**Data supplied:**
Start of Block
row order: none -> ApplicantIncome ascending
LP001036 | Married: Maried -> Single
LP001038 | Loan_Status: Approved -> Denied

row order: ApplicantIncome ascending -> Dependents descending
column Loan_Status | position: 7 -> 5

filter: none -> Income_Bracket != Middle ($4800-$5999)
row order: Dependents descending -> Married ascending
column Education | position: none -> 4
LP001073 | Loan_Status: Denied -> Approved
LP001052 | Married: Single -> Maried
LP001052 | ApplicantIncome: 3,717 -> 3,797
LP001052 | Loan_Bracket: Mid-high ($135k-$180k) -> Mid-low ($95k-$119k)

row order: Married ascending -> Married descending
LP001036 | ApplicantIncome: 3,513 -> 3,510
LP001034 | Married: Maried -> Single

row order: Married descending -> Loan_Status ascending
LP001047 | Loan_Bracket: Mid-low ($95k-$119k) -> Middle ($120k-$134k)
End of Block
Start of Block
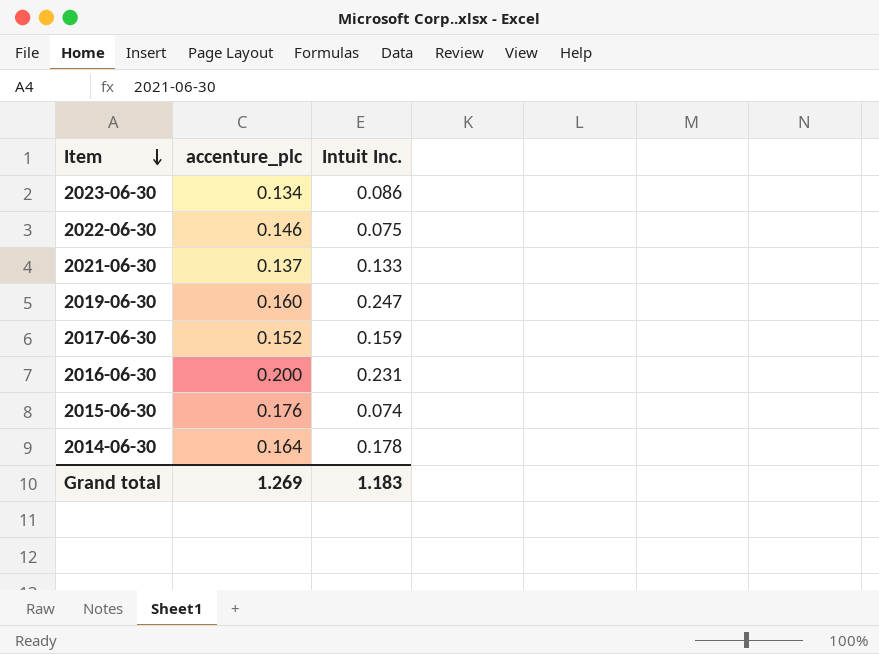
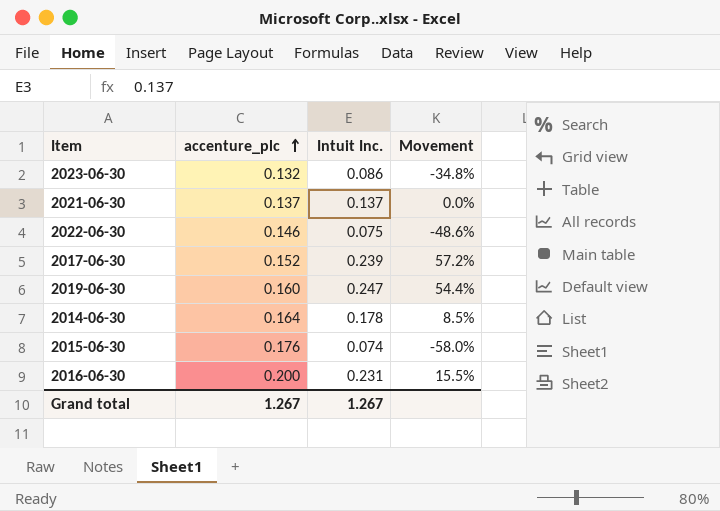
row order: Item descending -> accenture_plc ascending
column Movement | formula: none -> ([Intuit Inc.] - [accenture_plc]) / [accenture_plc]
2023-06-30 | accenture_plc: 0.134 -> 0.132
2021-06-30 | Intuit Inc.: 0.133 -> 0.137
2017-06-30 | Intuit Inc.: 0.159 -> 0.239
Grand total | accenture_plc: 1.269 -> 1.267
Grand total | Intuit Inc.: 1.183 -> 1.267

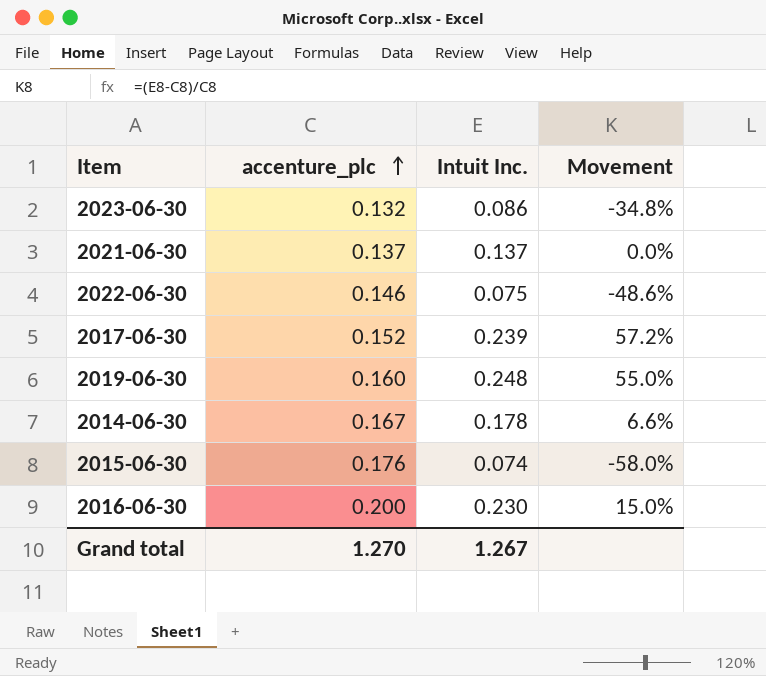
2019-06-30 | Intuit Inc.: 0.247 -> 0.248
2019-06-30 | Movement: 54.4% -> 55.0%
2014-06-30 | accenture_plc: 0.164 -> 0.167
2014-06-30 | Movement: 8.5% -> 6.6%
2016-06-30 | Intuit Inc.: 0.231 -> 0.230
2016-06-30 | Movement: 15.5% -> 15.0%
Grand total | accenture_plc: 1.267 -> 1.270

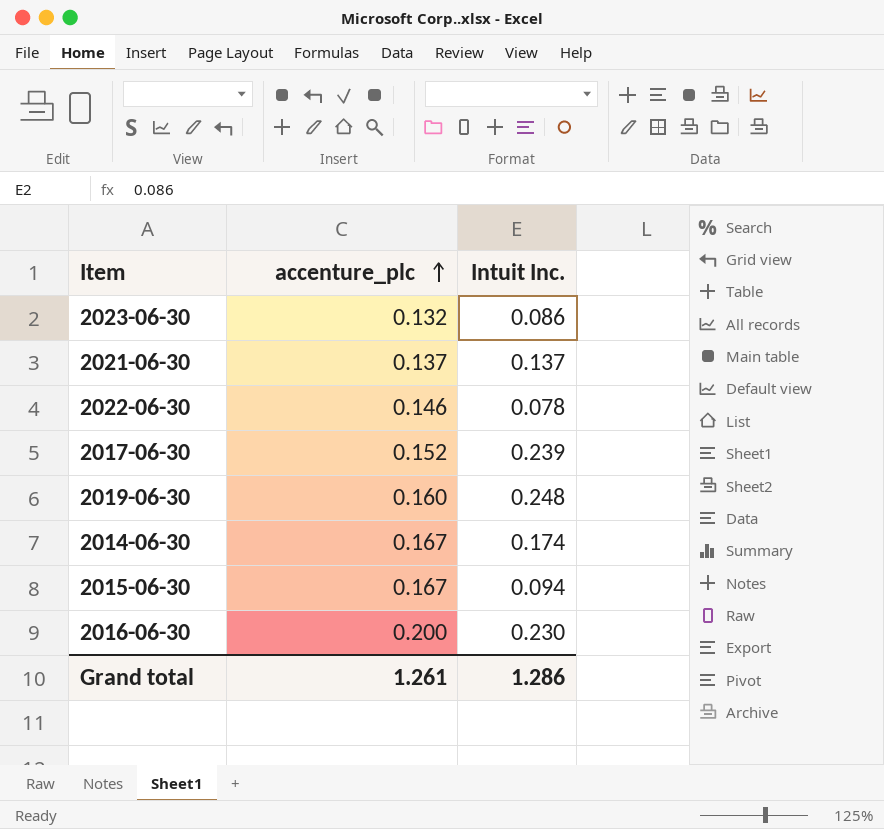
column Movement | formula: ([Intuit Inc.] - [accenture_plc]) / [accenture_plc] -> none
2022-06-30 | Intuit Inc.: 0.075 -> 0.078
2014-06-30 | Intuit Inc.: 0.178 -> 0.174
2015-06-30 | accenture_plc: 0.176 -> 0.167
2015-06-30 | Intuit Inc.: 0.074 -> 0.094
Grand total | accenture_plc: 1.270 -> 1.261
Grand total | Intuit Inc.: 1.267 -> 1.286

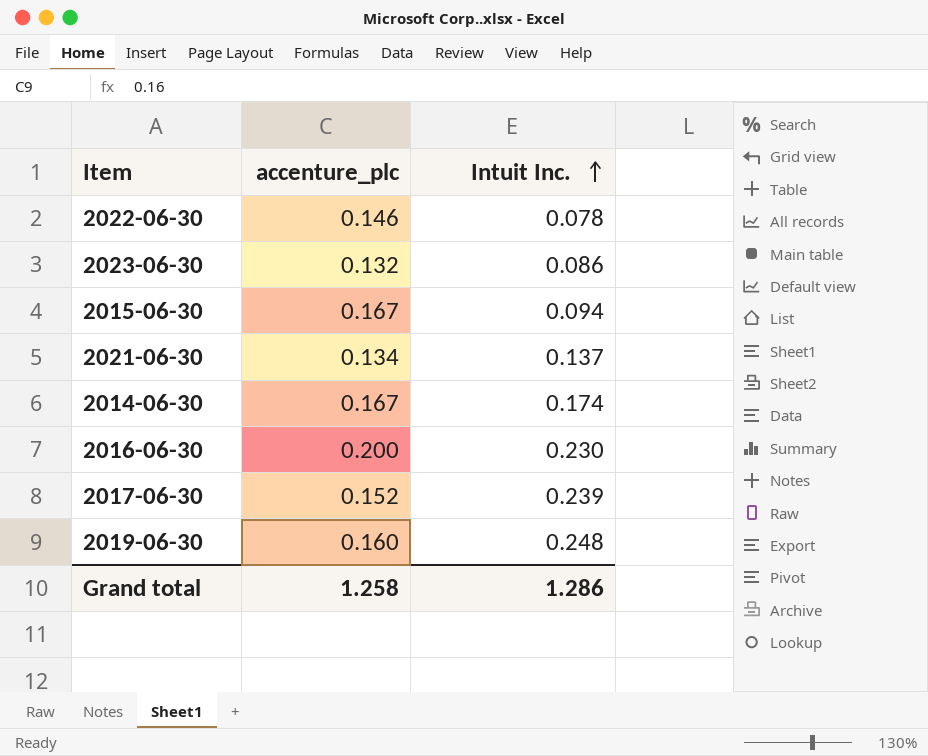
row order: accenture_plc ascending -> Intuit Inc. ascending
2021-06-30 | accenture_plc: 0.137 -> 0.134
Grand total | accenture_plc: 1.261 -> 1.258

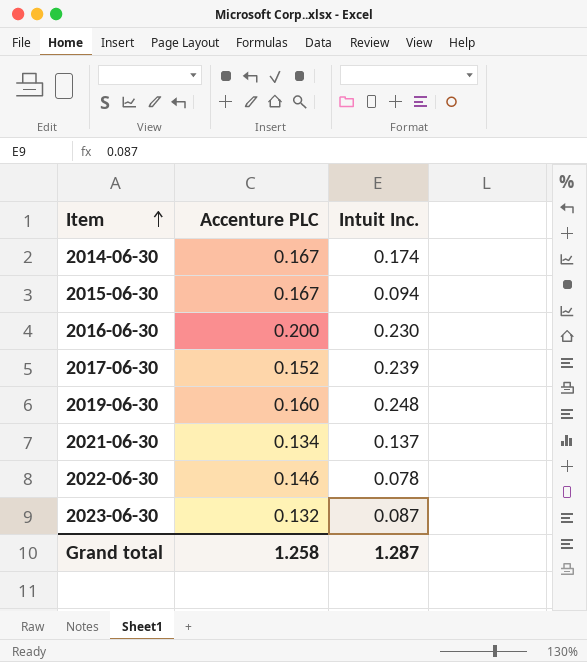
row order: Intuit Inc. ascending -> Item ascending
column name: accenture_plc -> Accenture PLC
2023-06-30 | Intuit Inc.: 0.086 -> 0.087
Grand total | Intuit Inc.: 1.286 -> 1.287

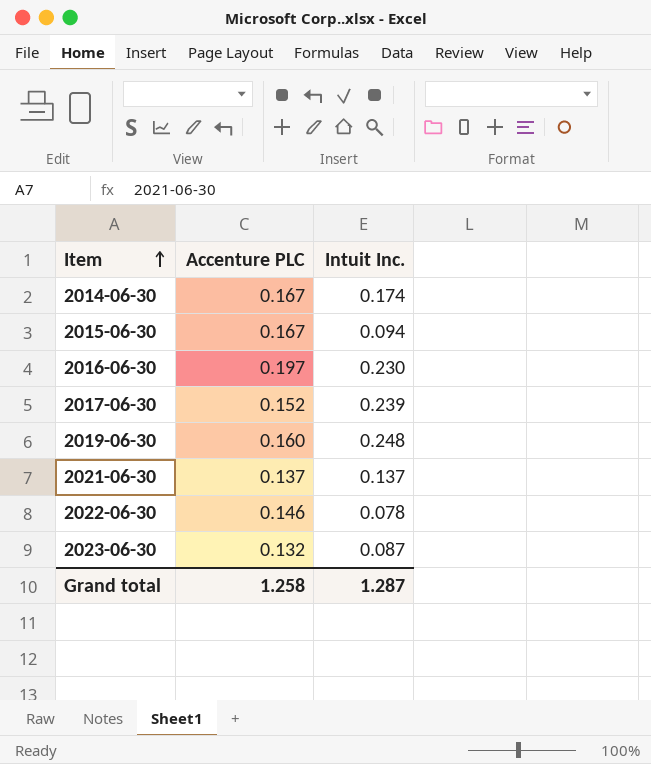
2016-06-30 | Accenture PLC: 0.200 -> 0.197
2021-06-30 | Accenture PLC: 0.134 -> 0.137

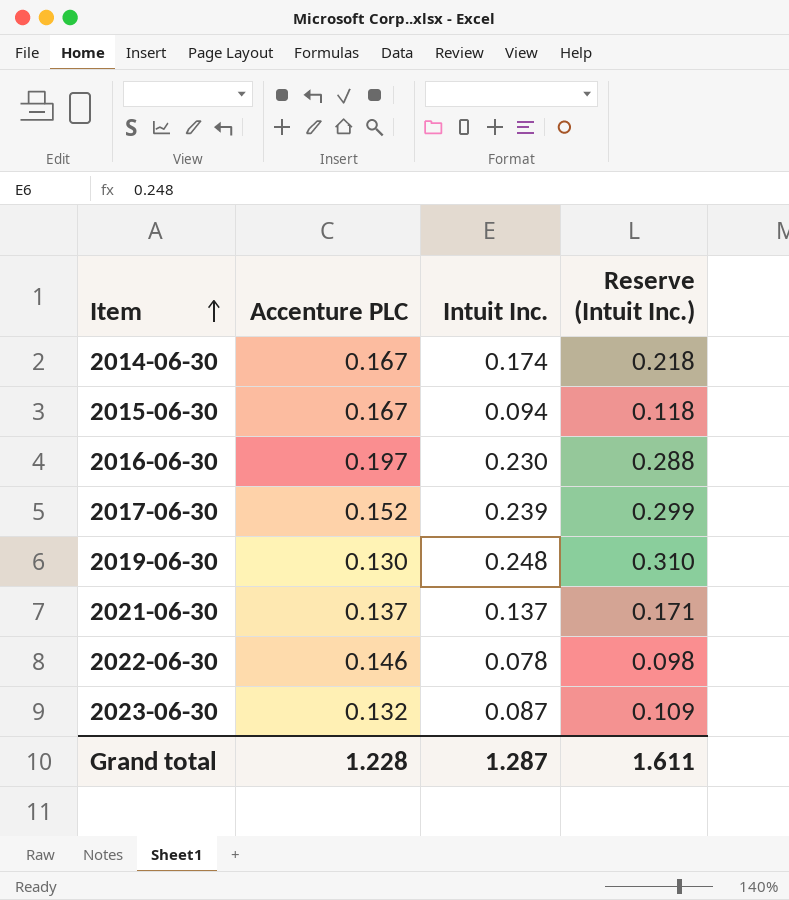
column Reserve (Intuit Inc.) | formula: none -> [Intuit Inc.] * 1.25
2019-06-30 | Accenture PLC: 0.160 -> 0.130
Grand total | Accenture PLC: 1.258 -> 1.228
End of Block
Start of Block
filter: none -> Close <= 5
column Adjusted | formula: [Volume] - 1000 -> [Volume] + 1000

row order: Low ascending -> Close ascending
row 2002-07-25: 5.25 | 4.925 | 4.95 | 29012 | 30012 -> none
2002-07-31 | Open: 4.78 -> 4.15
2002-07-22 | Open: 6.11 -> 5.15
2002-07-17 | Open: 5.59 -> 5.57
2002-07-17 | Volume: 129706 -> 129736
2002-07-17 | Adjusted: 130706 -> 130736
End of Block
Work out how many lines of the records contain the word "Dependents". Give that number and nothing more.

2